Exercise description
Go through the records and tally the lines that include the word "Baseball". The answer is that total alone.

Extracted data
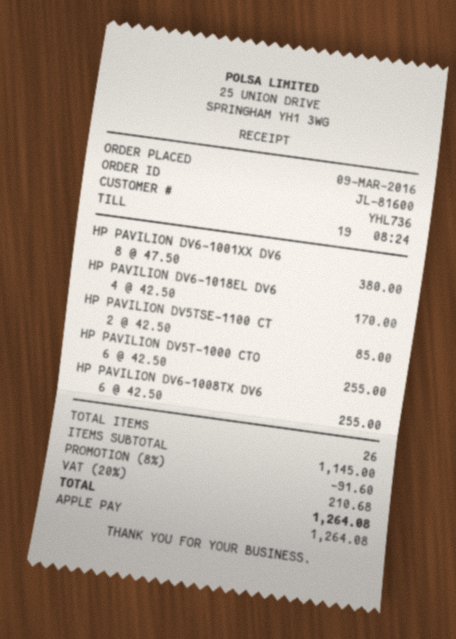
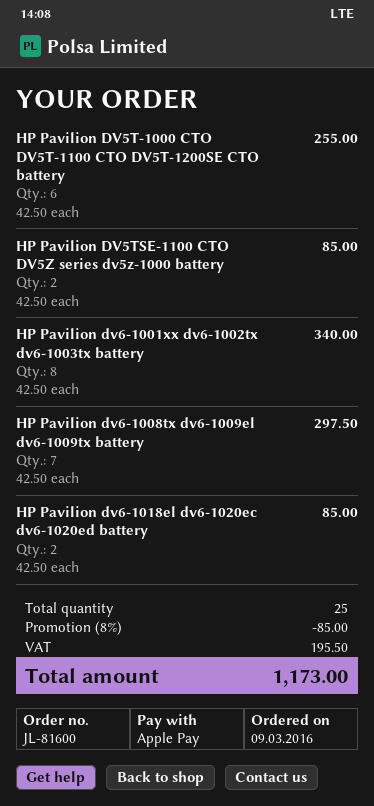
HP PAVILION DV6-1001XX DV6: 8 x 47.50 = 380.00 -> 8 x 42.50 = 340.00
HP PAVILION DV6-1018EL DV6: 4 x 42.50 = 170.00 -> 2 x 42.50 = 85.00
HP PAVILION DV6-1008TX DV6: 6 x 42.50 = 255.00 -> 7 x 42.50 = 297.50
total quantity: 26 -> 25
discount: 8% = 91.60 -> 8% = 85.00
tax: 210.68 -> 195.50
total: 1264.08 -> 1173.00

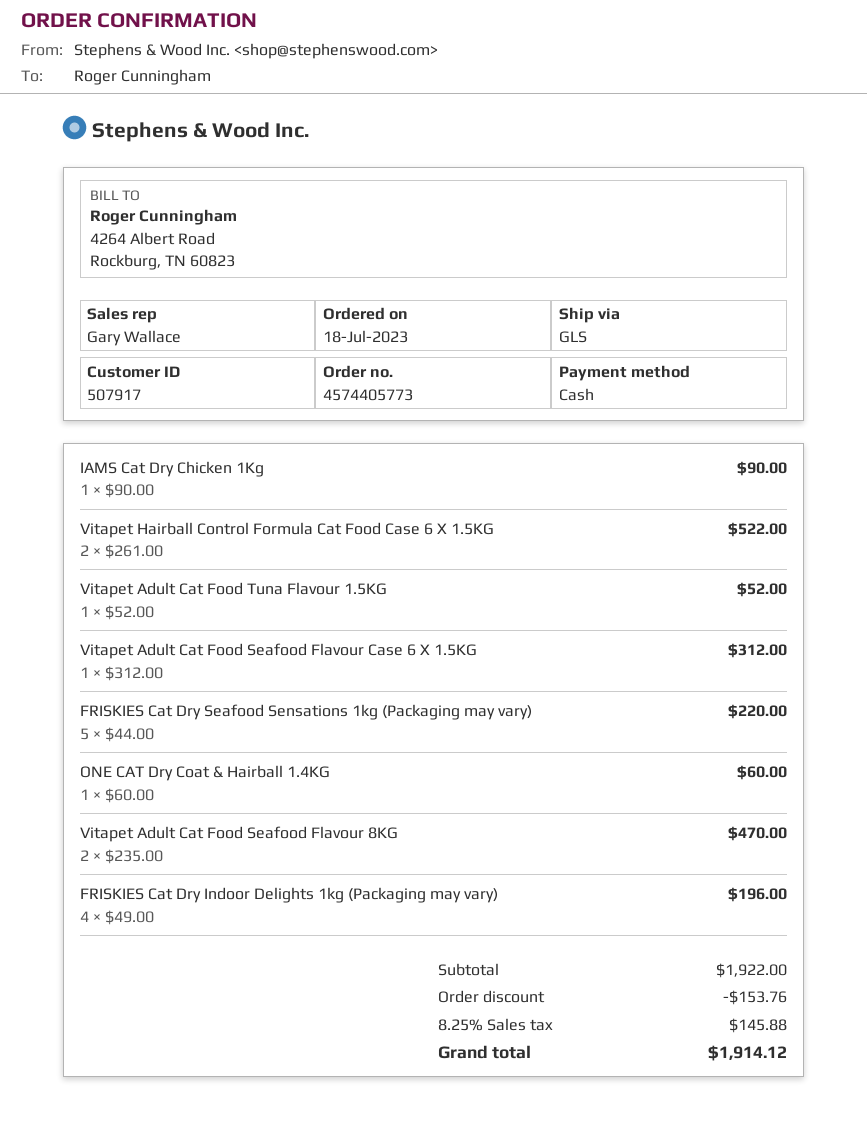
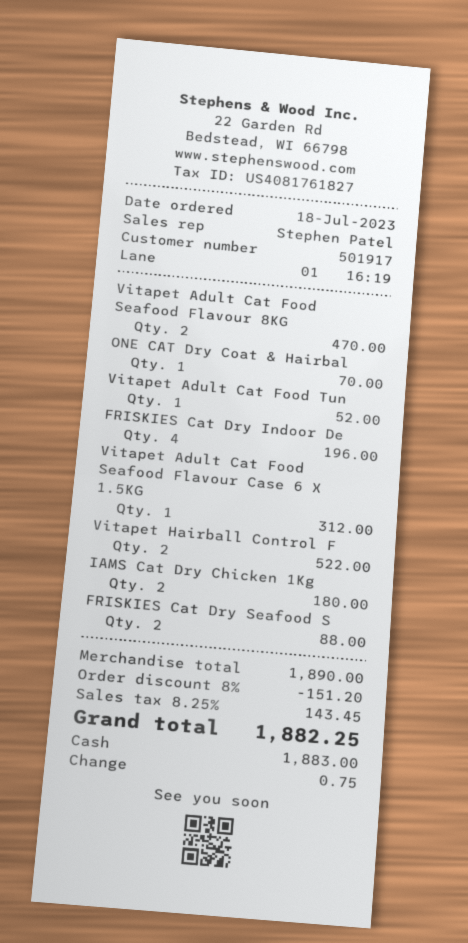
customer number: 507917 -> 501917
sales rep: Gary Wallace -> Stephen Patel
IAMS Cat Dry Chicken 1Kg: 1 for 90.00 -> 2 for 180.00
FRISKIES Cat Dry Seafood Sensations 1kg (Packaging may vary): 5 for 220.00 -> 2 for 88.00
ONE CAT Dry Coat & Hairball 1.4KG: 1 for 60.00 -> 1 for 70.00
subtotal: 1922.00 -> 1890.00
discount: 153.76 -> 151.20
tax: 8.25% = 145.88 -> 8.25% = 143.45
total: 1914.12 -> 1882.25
==
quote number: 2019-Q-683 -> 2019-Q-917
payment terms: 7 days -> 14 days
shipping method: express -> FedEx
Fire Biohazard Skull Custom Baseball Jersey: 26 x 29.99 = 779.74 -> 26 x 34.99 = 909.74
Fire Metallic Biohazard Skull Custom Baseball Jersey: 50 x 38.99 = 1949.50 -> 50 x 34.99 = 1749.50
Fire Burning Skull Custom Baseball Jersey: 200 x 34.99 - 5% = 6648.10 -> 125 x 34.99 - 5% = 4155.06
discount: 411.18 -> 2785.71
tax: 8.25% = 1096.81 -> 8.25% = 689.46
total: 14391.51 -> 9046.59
---
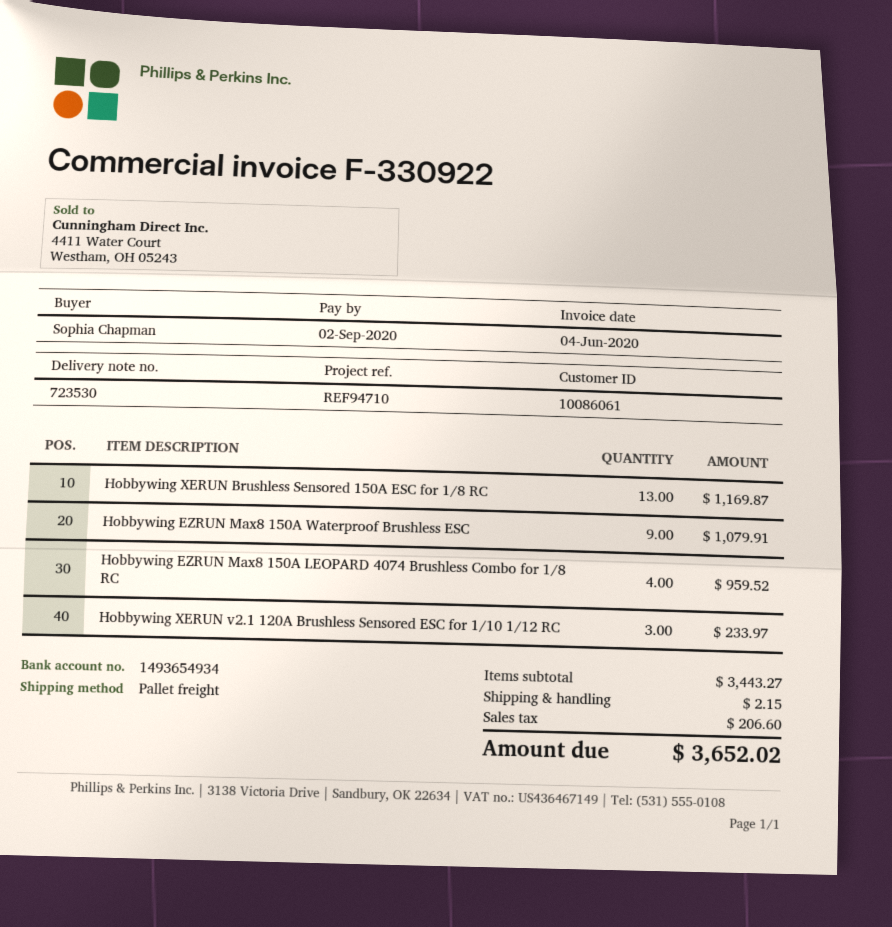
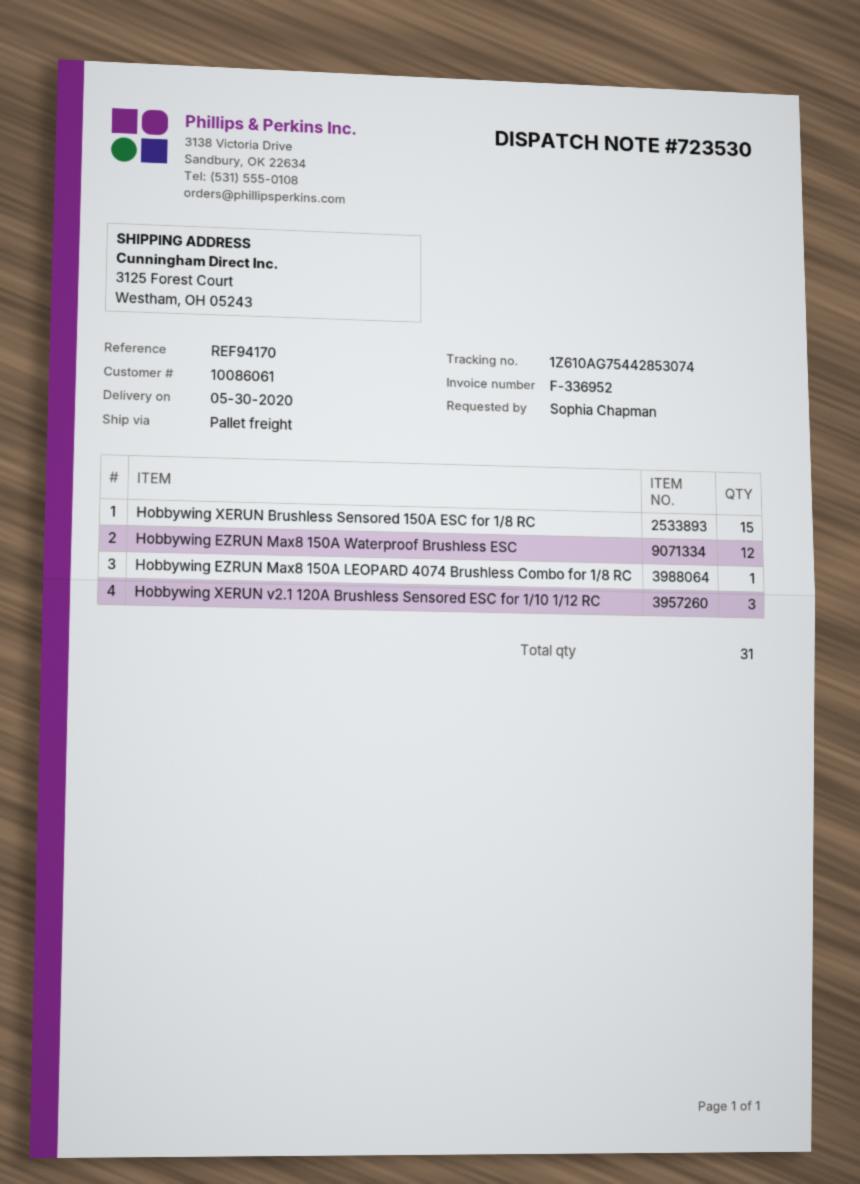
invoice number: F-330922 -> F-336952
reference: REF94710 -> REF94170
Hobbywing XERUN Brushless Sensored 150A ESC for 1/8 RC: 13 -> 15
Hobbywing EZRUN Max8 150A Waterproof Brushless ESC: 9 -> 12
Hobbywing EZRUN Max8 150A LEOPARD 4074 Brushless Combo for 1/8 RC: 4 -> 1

Task response
3